El amor cristiano es universal

“Más bien, amad a vuestros enemigos; haced el bien, y prestad sin esperar nada a cambio; y vuestra recompensa será grande, y seréis hijos del Altísimo, porque él es bueno con los ingratos y los perversos. Sed compasivos, como vuestro Padre es compasivo. No juzguéis y no seréis juzgados, no condenéis y no seréis condenados; perdonad y seréis perdonados. Dad y se os dará; una medida generosa, colmada, remecida, rebosante. Porque con la medida con que midáis se os medirá” (Lucas 6,27-38).

El amor del cristiano es universal, sin límites. No excluye a nadie. Pero no podemos regalar a todos los mismos amores. Existe un orden en el amor. En primer lugar, estamos nosotros mismos. Cristo supone este amor propio, cuando nos dice que la norma para el amor al prójimo es el amor a nosotros mismos. Pero tiene que ser un amor sano, equilibrado, maduro, no un amor egoísta. En segundo lugar, el amor a nuestros seres queridos: familiares, amigos, personas cercanas. Porque “el amor ha de comenzar por casa”. Y resulta que muchas veces es más difícil amar a los cercanos que a los lejanos. Puede pasar por ejemplo en un matrimonio o en una comunidad religiosa: con el correr del tiempo uno se olvida de los valores y virtudes del otro y se fija casi sólo en sus defectos. Uno se molesta más por los defectos que se alegra por los valores del otro. También son prójimos, en tercer lugar, los que nos han hecho mal: puede tratarse de una falta de caridad, como por ejemplo desatenciones, pequeñas ofensas, mal humor, o pueden ser injusticias, como injurias, calumnias, robos. A este tipo de personas las llamamos enemigos nuestros.
El Señor nos muestra los distintivos del verdadero cristiano. Nos presenta las exigencias para todos aquellos que queremos ser sus discípulos. Son exigencias muy claras: tenemos que amar a los enemigos. Tenemos que amar sin esperar retribución de los demás. Tenemos que amarlos como queremos que ellos nos amen a nosotros. Son exigencias muy concretas: por ejemplo: hacer el bien a los que nos odian. Orar por los que nos injurian. Al que me pega, ofrecerle también la otra mejilla. Al que me roba la capa, darle también la túnica. Prestar a los demás, sin esperar que me lo devuelvan. Son exigencias tan concretas, que nadie puede escapar o decir que no las entiende. Son exigencias muy difíciles: se trata de un ideal muy alto, difícil de alcanzar.

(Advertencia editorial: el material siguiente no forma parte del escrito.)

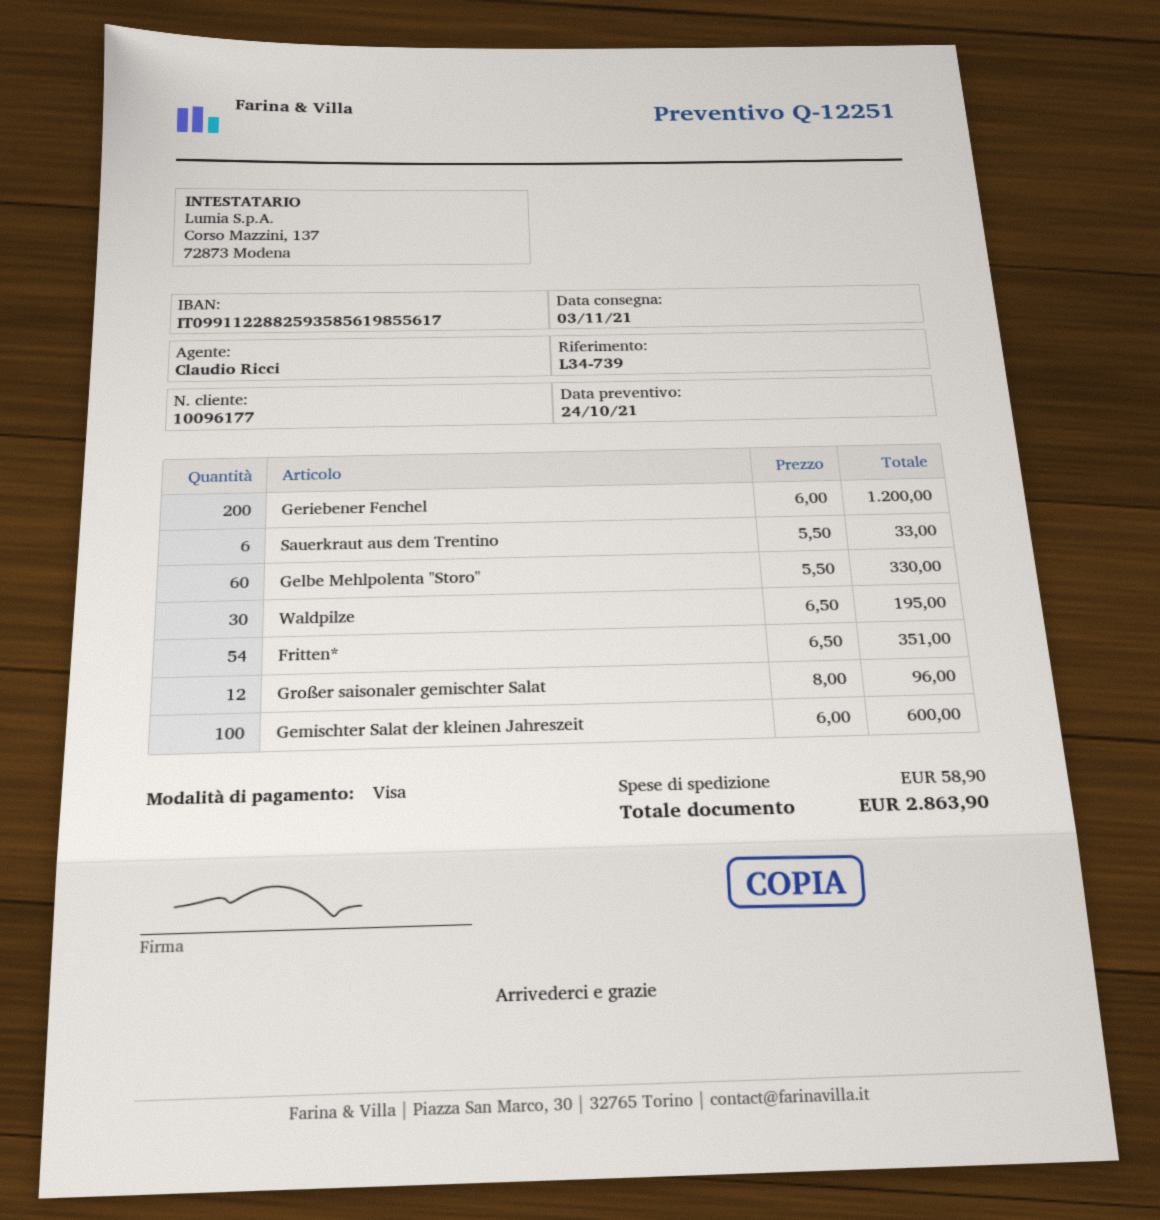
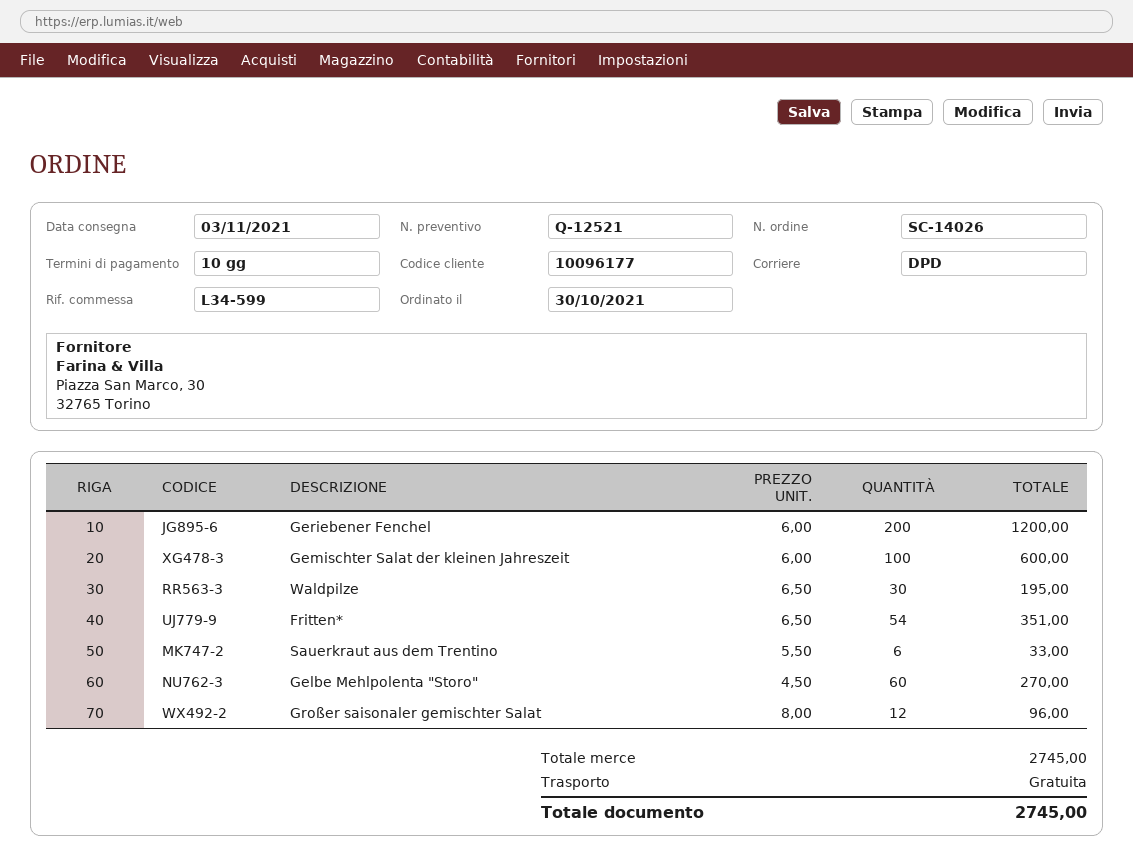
quote number: Q-12251 -> Q-12521
reference: L34-739 -> L34-599
Gelbe Mehlpolenta "Storo": 60 x 5.50 = 330.00 -> 60 x 4.50 = 270.00
shipping: 58.90 -> 0.00
total: 2863.90 -> 2745.00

Porque se trata de criterios totalmente opuestos a los que vemos en nuestro mundo hoy. Son criterios del amor no del egoísmo o instinto. Criterios de la generosidad no de la estrechez de espíritu. Criterios de Dios no criterios del hombre. Es por eso que causan extrañeza, incomprensión. Sin embargo, como auténticos discípulos de Cristo, tenemos que aspirar a ellos. Son exigencias muy fecundas: que nos regalan una recompensa eterna. Se trata de imitar el mismo actuar de Dios, que es bueno también con los malos: no juzgar, ni condenar, sino ser comprensivo, perdonar, dar como Dios lo hace. Si actuamos así, nuestra recompensa será grande: seremos tratados por Dios de la misma manera, con la misma medida, como lo hicimos nosotros. Seremos acogidos con generosidad, misericordia y amor paternales por parte de Dios.

Viene a mi memoria como David perdona a Saúl, su perseguidor que busca con odio su muerte. Humanamente, es la gran oportunidad para acabar con su enemigo. Pero David lo respeta. Se niega a tocar a Saúl, el ungido del Señor. No quiere tomarse la justicia por su mano; confía en que el Señor mismo le hará justicia. Es justamente la actitud de un verdadero cristiano ante la injusticia. Tratemos a los demás con compasión, perdón y amor desinteresado. Entonces, Dios nos pagará como dice el Evangelio de hoy con una medida generosa, colmada, remecida y rebosante.